While Nasdaq didn't provide a reason for the market mayhem, much to the chagrin of the trading community, professionals weighed in on what could have caused the hiccup...

  • A hacker
  • A fat finger (trader's typo)
  • A high-frequency trading miscarry
  • New software
  • A combination of the above

Bottom line: a combo of technology and Wall Street's massive power...

"As we continue to eliminate human beings from the execution of security trading, this is the problem you run into," Stephen Massocca, managing director of Wedbush Equity Management LLC in San Francisco, told Reuters. "These events are going to take place, given the level of automation."

The snafu is the latest in a recent string of "issues" that have plagued the U.S. securities trading businesses, resulting in another serious blow in confidence surrounding U.S. market operations.
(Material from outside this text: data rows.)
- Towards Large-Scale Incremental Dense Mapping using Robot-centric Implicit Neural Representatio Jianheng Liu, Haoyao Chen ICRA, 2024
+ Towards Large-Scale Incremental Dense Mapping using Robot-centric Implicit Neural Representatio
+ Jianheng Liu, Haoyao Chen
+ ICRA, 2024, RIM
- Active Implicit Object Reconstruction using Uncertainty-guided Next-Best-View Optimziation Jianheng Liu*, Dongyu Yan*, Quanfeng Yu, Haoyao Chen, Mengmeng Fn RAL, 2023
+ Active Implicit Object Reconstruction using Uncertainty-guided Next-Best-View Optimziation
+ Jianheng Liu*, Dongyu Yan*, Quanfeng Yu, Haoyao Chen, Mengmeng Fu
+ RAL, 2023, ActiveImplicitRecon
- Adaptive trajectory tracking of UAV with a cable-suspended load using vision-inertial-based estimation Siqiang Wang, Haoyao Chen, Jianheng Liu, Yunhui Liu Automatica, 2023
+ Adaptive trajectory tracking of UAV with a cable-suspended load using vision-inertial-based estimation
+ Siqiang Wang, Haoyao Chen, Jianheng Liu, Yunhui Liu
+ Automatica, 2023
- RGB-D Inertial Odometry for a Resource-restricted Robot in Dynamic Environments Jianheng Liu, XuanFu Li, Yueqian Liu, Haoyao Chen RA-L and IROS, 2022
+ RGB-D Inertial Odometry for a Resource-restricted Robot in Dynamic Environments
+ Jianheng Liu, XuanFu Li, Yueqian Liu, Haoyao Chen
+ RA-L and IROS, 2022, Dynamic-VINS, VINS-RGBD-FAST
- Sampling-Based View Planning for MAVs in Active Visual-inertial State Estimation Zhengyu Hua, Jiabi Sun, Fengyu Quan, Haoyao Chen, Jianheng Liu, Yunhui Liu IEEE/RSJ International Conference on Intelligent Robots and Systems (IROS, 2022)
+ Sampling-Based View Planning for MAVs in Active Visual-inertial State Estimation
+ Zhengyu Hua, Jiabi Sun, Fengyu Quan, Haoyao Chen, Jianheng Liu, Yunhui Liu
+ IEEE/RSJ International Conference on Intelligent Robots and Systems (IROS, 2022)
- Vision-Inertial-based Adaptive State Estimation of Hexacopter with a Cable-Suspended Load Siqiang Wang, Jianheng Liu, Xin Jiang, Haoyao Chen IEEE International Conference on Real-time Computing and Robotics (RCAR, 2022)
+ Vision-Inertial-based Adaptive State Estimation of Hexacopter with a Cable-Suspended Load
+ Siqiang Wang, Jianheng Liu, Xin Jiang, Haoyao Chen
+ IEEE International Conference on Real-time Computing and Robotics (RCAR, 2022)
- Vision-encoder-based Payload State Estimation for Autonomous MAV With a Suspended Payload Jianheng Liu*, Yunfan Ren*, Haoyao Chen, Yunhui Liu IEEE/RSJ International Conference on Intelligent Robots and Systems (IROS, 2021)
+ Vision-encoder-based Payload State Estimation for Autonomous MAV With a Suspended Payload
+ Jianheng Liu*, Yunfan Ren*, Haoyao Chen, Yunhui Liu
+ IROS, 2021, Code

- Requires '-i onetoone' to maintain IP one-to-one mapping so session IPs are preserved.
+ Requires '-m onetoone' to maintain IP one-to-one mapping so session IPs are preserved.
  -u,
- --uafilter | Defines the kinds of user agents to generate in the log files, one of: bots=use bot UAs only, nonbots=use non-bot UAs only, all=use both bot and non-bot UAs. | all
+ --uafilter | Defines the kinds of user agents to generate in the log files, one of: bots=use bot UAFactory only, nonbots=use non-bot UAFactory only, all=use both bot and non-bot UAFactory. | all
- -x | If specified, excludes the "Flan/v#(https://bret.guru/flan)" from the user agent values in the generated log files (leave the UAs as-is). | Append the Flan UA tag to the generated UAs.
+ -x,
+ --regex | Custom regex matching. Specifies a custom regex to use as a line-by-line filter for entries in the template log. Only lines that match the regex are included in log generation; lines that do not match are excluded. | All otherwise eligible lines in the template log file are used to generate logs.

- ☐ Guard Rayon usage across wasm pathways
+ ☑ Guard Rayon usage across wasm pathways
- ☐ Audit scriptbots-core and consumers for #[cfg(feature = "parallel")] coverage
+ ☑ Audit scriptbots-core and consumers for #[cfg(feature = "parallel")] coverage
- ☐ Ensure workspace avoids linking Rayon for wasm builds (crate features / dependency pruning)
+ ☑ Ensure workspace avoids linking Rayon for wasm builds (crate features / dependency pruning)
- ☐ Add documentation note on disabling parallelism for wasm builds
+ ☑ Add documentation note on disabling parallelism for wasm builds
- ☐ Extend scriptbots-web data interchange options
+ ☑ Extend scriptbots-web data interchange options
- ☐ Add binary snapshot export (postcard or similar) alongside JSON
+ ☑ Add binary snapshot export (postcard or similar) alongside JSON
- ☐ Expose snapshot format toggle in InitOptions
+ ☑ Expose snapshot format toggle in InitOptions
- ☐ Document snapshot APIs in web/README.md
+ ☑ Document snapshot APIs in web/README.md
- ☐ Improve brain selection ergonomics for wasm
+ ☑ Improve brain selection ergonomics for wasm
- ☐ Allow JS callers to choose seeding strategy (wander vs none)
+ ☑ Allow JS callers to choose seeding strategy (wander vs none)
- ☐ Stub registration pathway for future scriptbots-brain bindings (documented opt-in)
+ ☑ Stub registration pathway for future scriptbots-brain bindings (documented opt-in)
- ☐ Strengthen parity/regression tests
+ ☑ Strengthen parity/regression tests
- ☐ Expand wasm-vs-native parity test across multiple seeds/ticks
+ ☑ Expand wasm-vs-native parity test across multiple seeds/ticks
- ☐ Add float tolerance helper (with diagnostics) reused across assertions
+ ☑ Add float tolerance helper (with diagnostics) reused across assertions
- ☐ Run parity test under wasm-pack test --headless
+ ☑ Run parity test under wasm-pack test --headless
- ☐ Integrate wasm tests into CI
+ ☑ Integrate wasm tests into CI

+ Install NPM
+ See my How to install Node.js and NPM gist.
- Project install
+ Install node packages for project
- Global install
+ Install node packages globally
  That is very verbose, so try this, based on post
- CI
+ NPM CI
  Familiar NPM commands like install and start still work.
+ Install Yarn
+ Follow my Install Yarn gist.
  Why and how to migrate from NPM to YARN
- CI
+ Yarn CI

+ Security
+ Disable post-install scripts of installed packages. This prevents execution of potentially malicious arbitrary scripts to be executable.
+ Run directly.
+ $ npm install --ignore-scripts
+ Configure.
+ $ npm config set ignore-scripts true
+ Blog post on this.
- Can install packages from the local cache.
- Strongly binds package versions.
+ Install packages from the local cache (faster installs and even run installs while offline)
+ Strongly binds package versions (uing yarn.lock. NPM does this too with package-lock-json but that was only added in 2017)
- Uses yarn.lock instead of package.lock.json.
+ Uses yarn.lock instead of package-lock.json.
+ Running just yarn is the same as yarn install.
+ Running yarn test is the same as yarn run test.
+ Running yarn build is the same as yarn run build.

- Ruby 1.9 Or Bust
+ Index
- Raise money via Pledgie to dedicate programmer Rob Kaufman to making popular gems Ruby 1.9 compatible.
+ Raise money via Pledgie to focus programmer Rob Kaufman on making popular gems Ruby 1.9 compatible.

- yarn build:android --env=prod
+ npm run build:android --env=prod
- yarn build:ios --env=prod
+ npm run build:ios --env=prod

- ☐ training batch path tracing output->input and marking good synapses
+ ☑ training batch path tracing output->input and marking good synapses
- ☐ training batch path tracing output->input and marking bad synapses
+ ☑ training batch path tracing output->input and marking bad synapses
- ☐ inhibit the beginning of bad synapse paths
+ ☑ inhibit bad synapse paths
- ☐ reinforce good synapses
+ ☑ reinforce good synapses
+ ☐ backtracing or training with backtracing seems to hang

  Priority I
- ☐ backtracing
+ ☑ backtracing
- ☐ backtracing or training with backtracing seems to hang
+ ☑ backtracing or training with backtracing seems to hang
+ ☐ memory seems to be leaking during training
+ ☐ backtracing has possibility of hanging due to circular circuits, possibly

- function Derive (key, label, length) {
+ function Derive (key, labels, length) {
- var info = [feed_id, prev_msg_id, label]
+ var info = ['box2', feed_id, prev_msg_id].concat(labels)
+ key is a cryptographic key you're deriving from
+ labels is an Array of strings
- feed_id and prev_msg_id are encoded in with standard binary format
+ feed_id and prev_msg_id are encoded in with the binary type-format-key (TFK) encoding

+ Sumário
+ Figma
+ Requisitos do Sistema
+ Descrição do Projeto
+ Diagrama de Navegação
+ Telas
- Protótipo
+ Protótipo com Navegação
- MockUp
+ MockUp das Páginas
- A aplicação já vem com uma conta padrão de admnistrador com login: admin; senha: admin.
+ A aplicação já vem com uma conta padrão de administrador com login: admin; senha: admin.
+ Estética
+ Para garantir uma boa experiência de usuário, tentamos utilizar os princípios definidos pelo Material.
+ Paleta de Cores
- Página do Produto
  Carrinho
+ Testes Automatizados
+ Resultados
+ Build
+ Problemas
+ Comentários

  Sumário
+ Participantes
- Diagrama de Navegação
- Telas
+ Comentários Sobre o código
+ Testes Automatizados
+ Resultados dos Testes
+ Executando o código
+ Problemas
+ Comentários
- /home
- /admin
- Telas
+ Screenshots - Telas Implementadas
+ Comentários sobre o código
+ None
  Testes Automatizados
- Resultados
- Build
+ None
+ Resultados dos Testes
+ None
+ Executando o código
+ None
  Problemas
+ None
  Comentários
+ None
In fact, Money Morning Capital Wave Strategist Shah Gilani has warned that a big sell-off - something that often stems from automation and high-frequency trading - is making him nervous. He explains in the following video:


The most recent snafu occurred Tuesday, when a technical hitch in a Goldman Sachs Group Inc. (NYSE: GS) trading system resulted in a broad swath of erroneous executions that is expected to cost Goldman hundreds of millions of dollars. (Gilani explains here what the Goldman snafu is really about...)

And, the fiasco that followed the fabled Facebook Inc. (Nasdaq: FB) initial public offering, leaving the Nasdaq with a serious black eye, is still fresh in investors' memories.

Five Momentous Trading Halts

While rare, trading halts are not new. Following are five that have rocked stocks:

  • Monday, Oct. 19, 1987: A day dubbed Black Monday, the Dow suffered its biggest percentage drop ever, plunging 508 points, a 22.61% loss. Trading was halted midday in attempts to stop the slaughter, yet resumed for the final hour of trading.
  • Monday, Oct. 27, 1997: Trading was halted twice amid the Dow's biggest point loss (at the time - 554 points, or 7.2%.
  • Tuesday, Sept. 11, 2001: A day that needs no introduction, U.S. markets halted trading for an unprecedented four sessions. When trading resumed one week after the terrorist attacks, the Dow fell 684.81 points, or 7.13%, on Sept. 17.
  • Wednesday, Aug. 1, 2012: A torrent of unusually high-volume trades tore through dozens of stocks on the NYSE in early trading due to a technical error at market maker Knight Trading. Heavy computer-based trading erupted at the open, causing a trading halt in a handful of NYSE- listed stocks.
  • Monday, Nov. 12: The NYSE halted trading in more than 200 stocks due to a technical glitch. The stocks were actively trading on other markets, but NYSE quotes were consistently incorrect, and a halt was implemented.